Greater than that, we’ve gotten together as a community, unhoused with housed and did things together outside the context of charity or pity. We did things together for the sake of doing things together, as one community not separated by labels. Together we’ve been able to see and enjoy each others’ common humanity in a way the city, with its lens of economy never could.

So to sum it up: to Mitch O’Farrell, our demand is simply this; please continue to leave us alone, or stand with us. Ignore us as if we didn’t exist, much like you’ve been doing, and enjoy your corruption and greed, or come out and stand with us. Stand in solidarity with all of your constituents, not just those with money and housing. And watch as We make sure District 13 becomes a beacon of light for the world. Reshaping and reimagining what it means to be a community of people living together.

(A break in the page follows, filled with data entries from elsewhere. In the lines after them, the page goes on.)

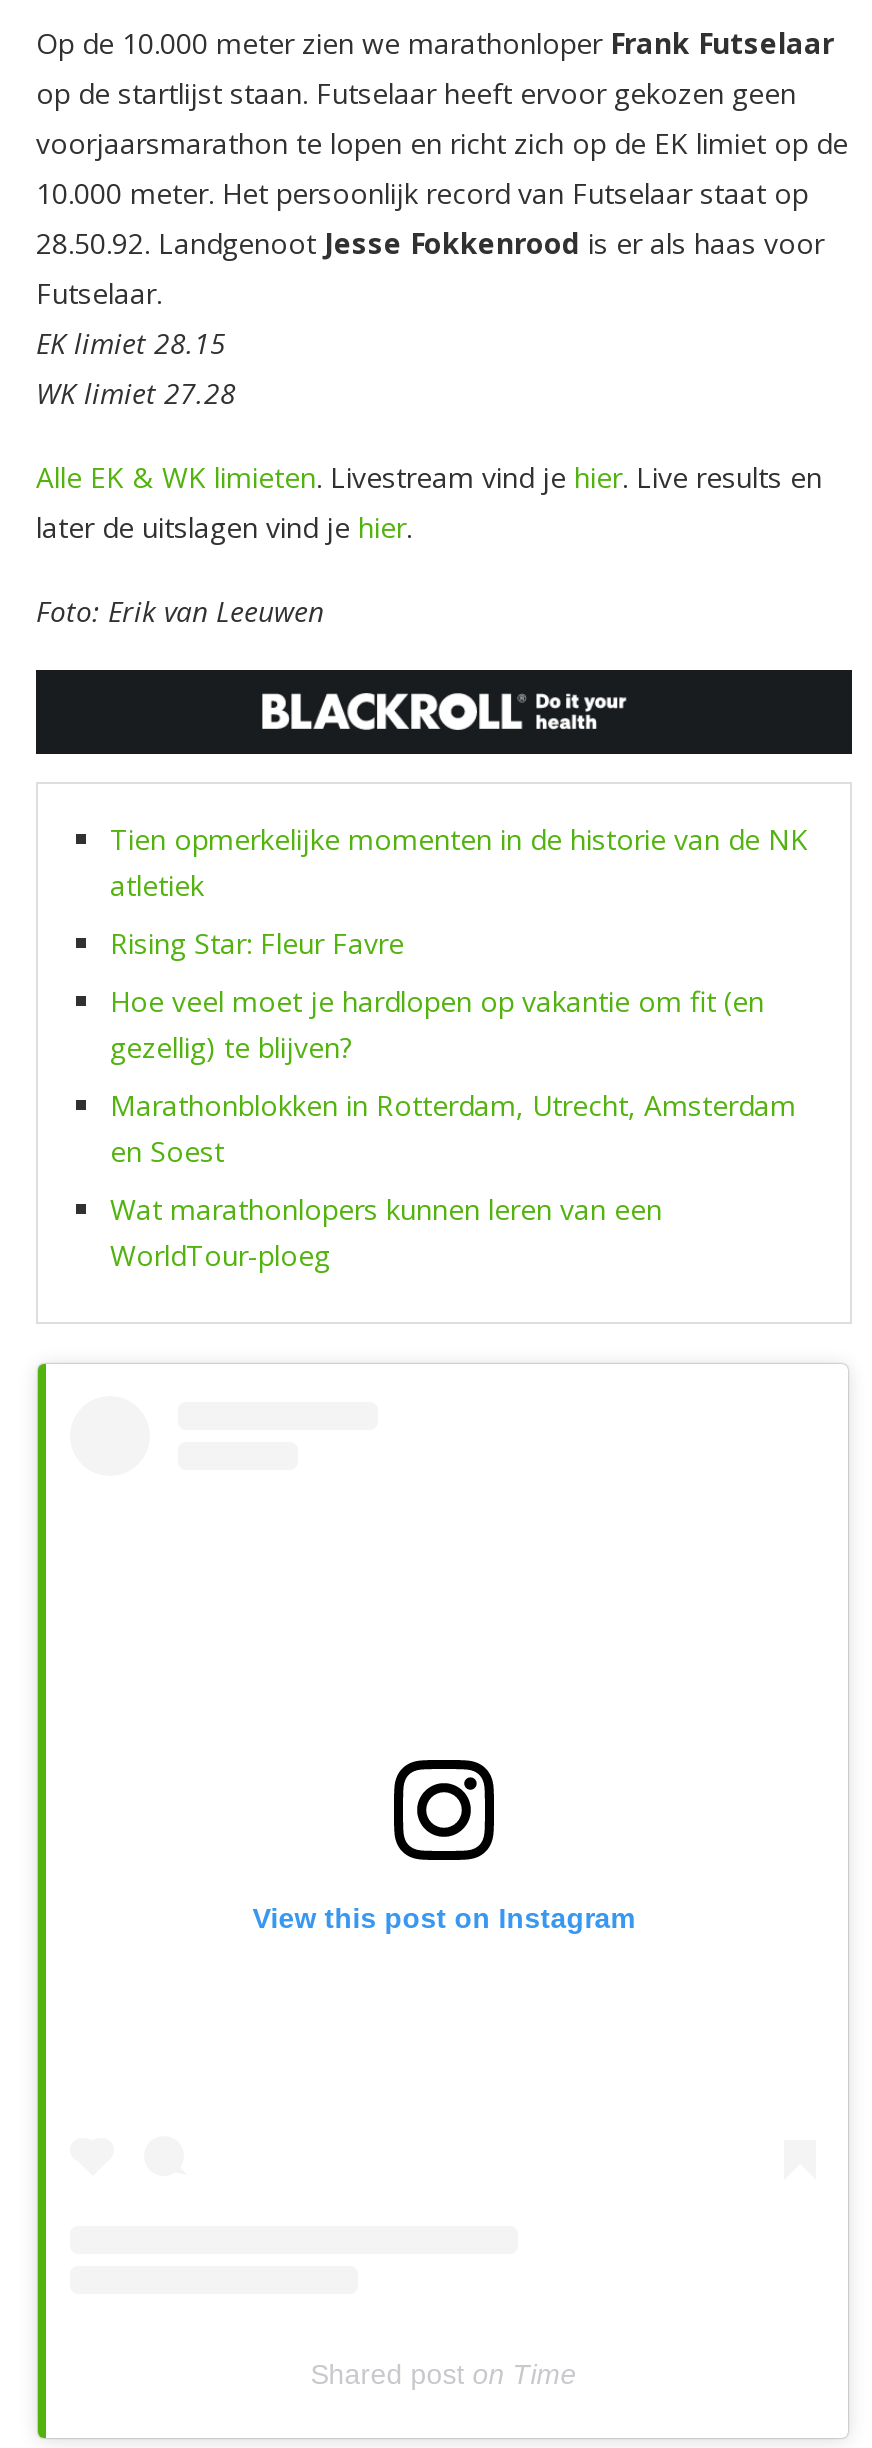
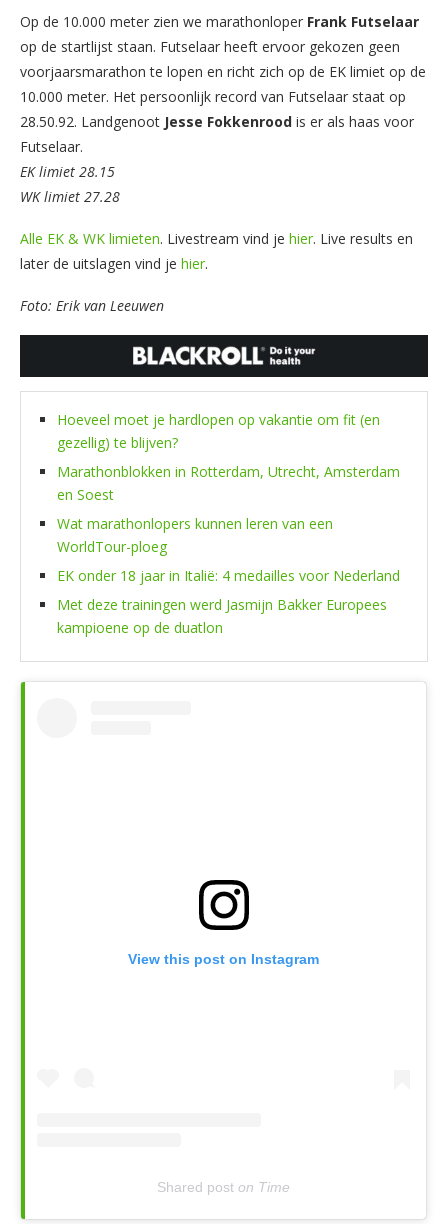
- Tien opmerkelijke momenten in de historie van de NK
- atletiek
- Rising Star: Fleur Favre
- Hoe veel moet je hardlopen op vakantie om fit (en
+ Hoeveel moet je hardlopen op vakantie om fit (en

moved up: gezellig) te blijven? | Marathonblokken in Rotterdam, Utrecht, Amsterdam | en Soest | Wat marathonlopers kunnen leren van een | WorldTour-ploeg

+ EK onder 18 jaar in Italië: 4 medailles voor Nederland
+ Met deze trainingen werd Jasmijn Bakker Europees
+ kampioene op de duatlon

This isn’t a fantasy. I was here, and I saw it working. The problem didn’t lie with the communism but with the inevitable police repression, which involved hundreds of cops. This would be every encampment if not for police violence. The amount of money the government spends on clearing encampments shows that they know quite well that communism works. Why else go to such lengths to prevent it? And again, it’s not just encampments but the entire web of laws which criminalize sharing and cooperation. Zoning codes prevent unrelated people from sharing homes, giving away food in public is often illegal. Letting homeless people sleep in churches is a crime. The list goes on and on.

And laws don’t enforce themselves. As I said, all of these laws require massive expenditures on police, on courts, on legislation, on public relations to cover up the disgust that most people feel for their violent enforcement, and so on. If communism doesn’t work why has the ruling class spent hundreds of years and untold zillions of dollars preventing it? The fact is that not only does communism work just fine, but most people are sympathetic with it. The people it threatens know this quite well, as shown by their diligence in repressing it. Forms of human organization that don’t work don’t need to be prevented, they don’t ever arise, or are abandoned quickly. Communism works, just ask your bosses.

  1. This essay is inspired by this mastodon post, but the sentiment is ubiquitous.
  2. Not just the United States, of course, but at least since the invention of capitalism about 500 years ago.